Rose sat sipping her drink, suffering through Scorpius’ arm around her shoulders; it was their fourth night out in the city. It wasn’t that she minded the touching – she’d grown used to it after so many days playing the newly wedded wife; it was just too close, too hot in this already suffocating place. She had become more accustomed to the heat but still, on nights like this, all she wanted was a cool breeze, and nice, thin mountain air to breathe. She felt like she hadn’t taken a proper breath since they had touched down in Tangier.
Scorpius had been nursing the same drink for half an hour and Rose could not tell if he was acting drunk, or if he was drunk. They’d been at the cafe for several hours, picking their way slowly through both the food and drinks menu. She was feeling mildly tipsy and thought they should call it a night, but Scorpius showed no signs of slowing down, having moulded his body to the chair and his hand to his glass. She was feeling just as frustrated as he was that they had been unable to bring themselves to Cass’s attention yet but she figured there was time – they had only been in Marrakech five days, and in a city of over one million people, it was bound to take a while.
There was a television mounted to the wall in the corner near the bar and Rose sat watching it absent-mindedly. Someone won the football, another country declared themselves a Magic Free Zone, and another wizard was killed in Italy, his body paraded through the streets in triumph, held aloft on the shoulders of those who had murdered him. There were no police reprisals, no public outcry. The world seemed content to sit back and watch as innocent people were slaughtered indiscriminately.
“Serves them right,” Scorpius said loudly, raising his glass in a toast to the television. Rose smiled and nodded, playing along. “We need to wipe them from the face of the earth.”
Nobody said anything, but the faces that looked at them showed interest, and more than one person was nodding. The news broadcast continued, showing more scenes of destruction and death.
“Filthy dogs,” one man muttered, as a woman known to be a witch came onto the television screen. She was thin and pale, and had been found locked in a basement in a home in North America. There was no relief for her however; the news said she was being taken to the fires. Rose swallowed and shifted uncomfortably in her seat.

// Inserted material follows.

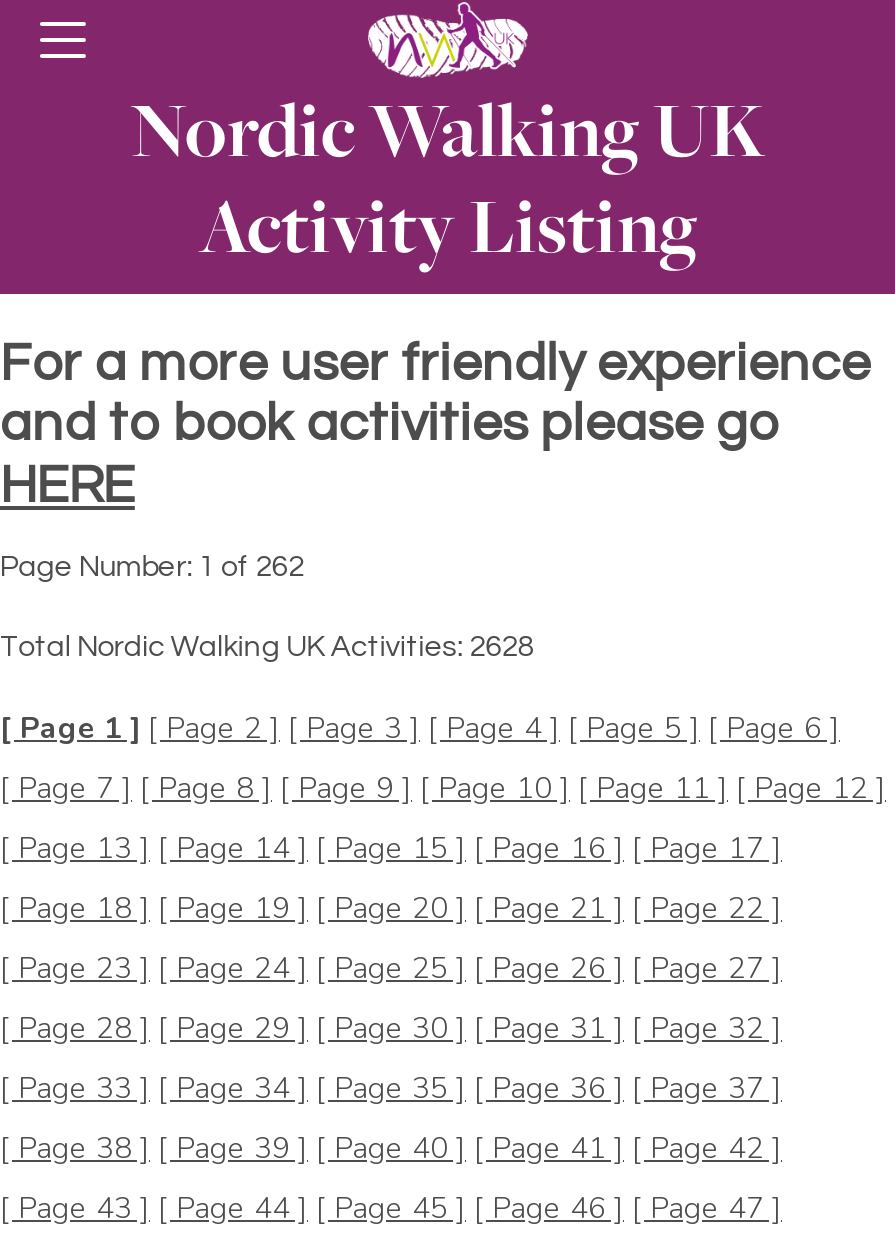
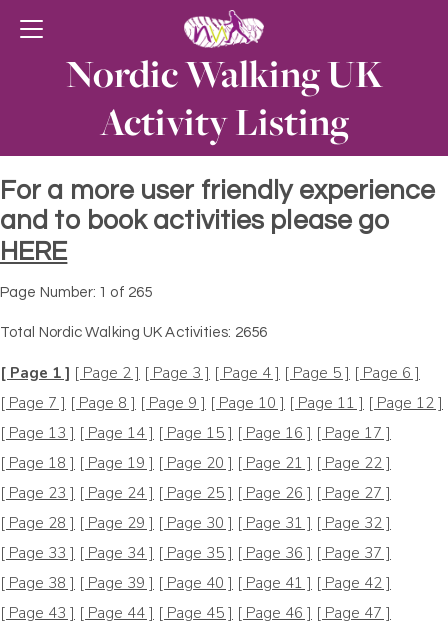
[0,552,304,582] Page Number: 1 of 262 -> [0,285,152,300] Page Number: 1 of 265
[0,632,534,662] Total Nordic Walking UK Activities: 2628 -> [0,325,267,340] Total Nordic Walking UK Activities: 2656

The man who had spoken was sitting at the table next to them, and uninvited, he shifted, slumping down casually into a chair opposite Scorpius. Introductions were made: the man, Robert, was also British. He was thin and tall, with sandy blonde hair and dark eyes that held a malevolence Rose had not seen in any human being before. “We should hunt them down, one by one.”
“And then what?” a woman asked from a nearby table. She spun around in her seat, her face lively and her eyes curious. “We don’t even know how many of them there are.”
Robert shrugged. “No matter. They’ll come out of the woodwork sooner or later, or else go into hiding. Either way, we’ll be rid of them.”
“But what good would that serve,” Scorpius argued, leaning forward, his arm slipping from Rose’s shoulders. “They’d still be there, maybe breeding up an army, biding their time, waiting until we show weakness. No,” he added, shaking his head and tapping the table-top for emphasis. “We need to strike now!”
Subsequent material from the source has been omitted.